Ethan frowned. "What does that mean?"

"I don't know."

Rachel had escaped the last fight with just a handful of rogues left over from Madeleine's schemes – maybe three if she was lucky. That wasn't enough to take on my friends and family. But there'd been eight vampires at the diner last night and I'd never seen any of them before. They weren't Madeleine's rogues. They were new blood.

"This isn't just about me," I said, realisation sinking in my gut. "She's got a bigger agenda than that, and I don't know what it is."

Luke absentmindedly placed his hand on mine, rubbing his palm back and forth across my knuckles. His eyes were still fixed on the photo of my missing lookalike, his eyes shadowed with something between pain and anger.

"Hey," I murmured, placing my other hand on top of his.

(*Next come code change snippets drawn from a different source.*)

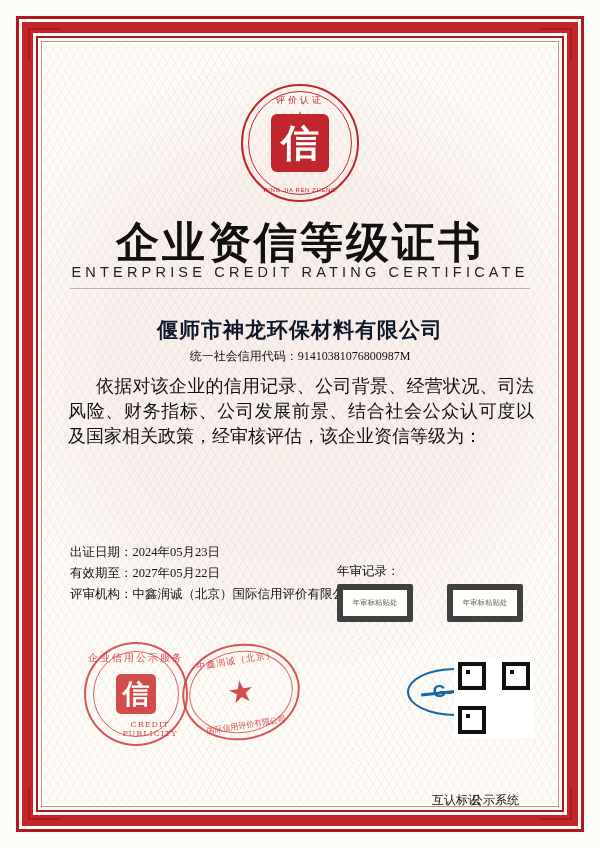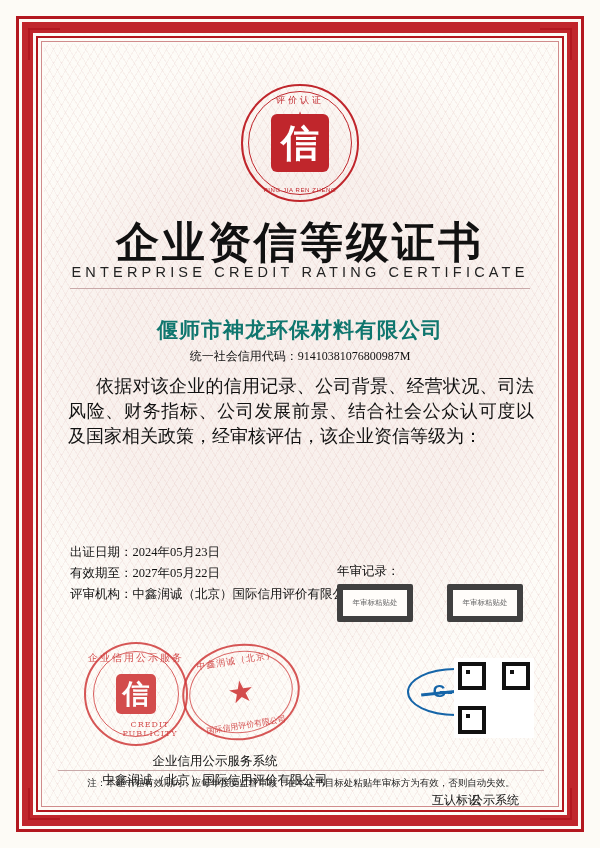"偃师市神龙环保材料有限公司" .company { color: #0f766e -> #0f172a }
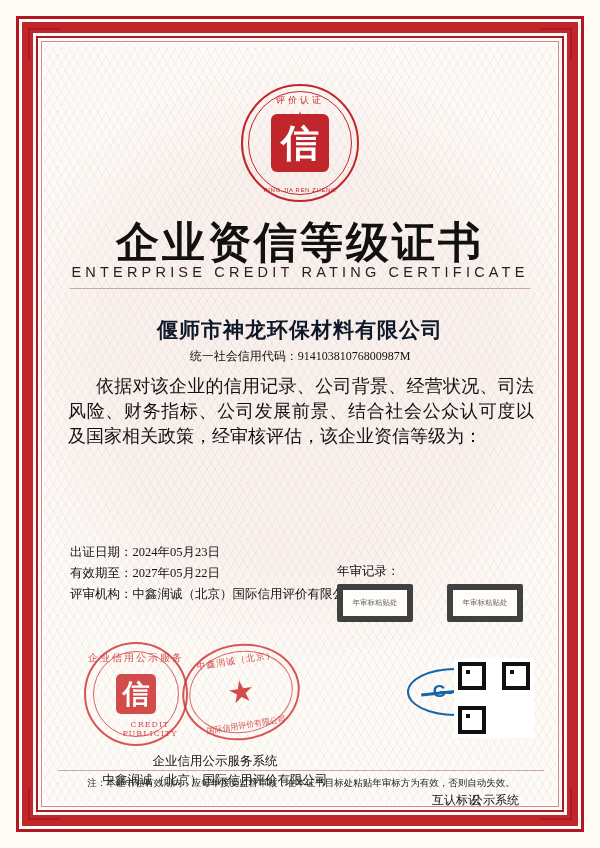"企业信用公示服务系统" div.cap-left { html: <div> <div>企业信用公示服务系统</div> <div>中鑫润诚（北京）国际信用评价有限公司</div> </div> -> none }
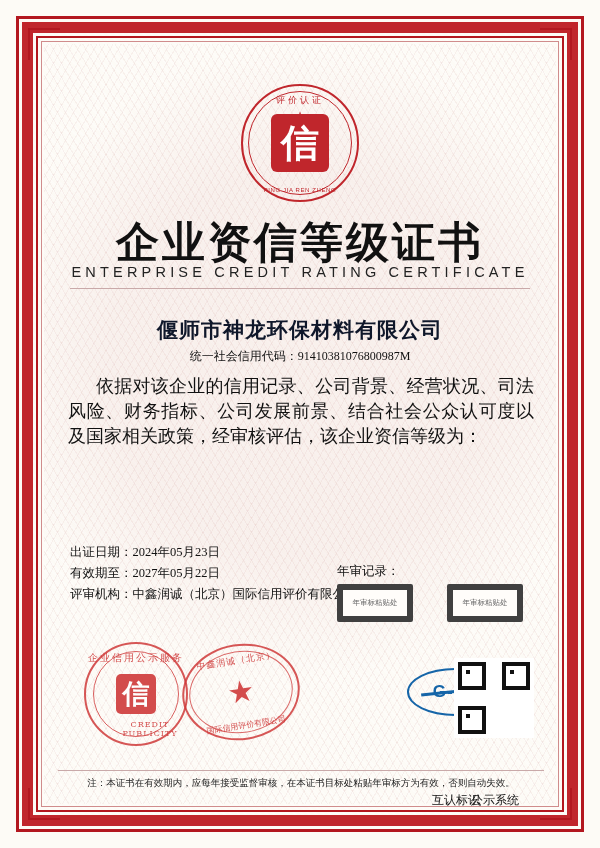"注：本证书在有效期内，应每年接受监督审核，在本证书目标处粘贴年审标方为有效，否则" div.footnote { html: <div>注：本证书在有效期内，应每年接受监督审核，在本证书目标处粘贴年审标方为有效，否则自动失效。</div> -> none }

He blinked, tore his gaze away from the photo, and met my eyes.

"That's not me."

"I know but..." He trailed off.

Jenny Simpson wasn't me, but she looked enough like me for it to affect him. Leaning over, I planted a gentle kiss at the corner of his mouth. "It's not me," I repeated.

"Maybe it's time to call Ava and Clara, and let them know what's going on," Ethan said.

Guilt swept through me; I hadn't even considered that they were in danger too. But Ava was still my mother and even though our relationship had been strained lately, it wasn't the tattered wreck it had been back when we lived together. And Clara had helped us more times than I cared to remember when it came to dealing with Leon and Rachel. She wouldn't persuade me to try makeup or share gossip, or occasionally try to force-feed me brownies the way Riley did, but she was still my friend and that meant she was a target for Rachel's sick plans.

I pushed back my chair. "I'll call them now."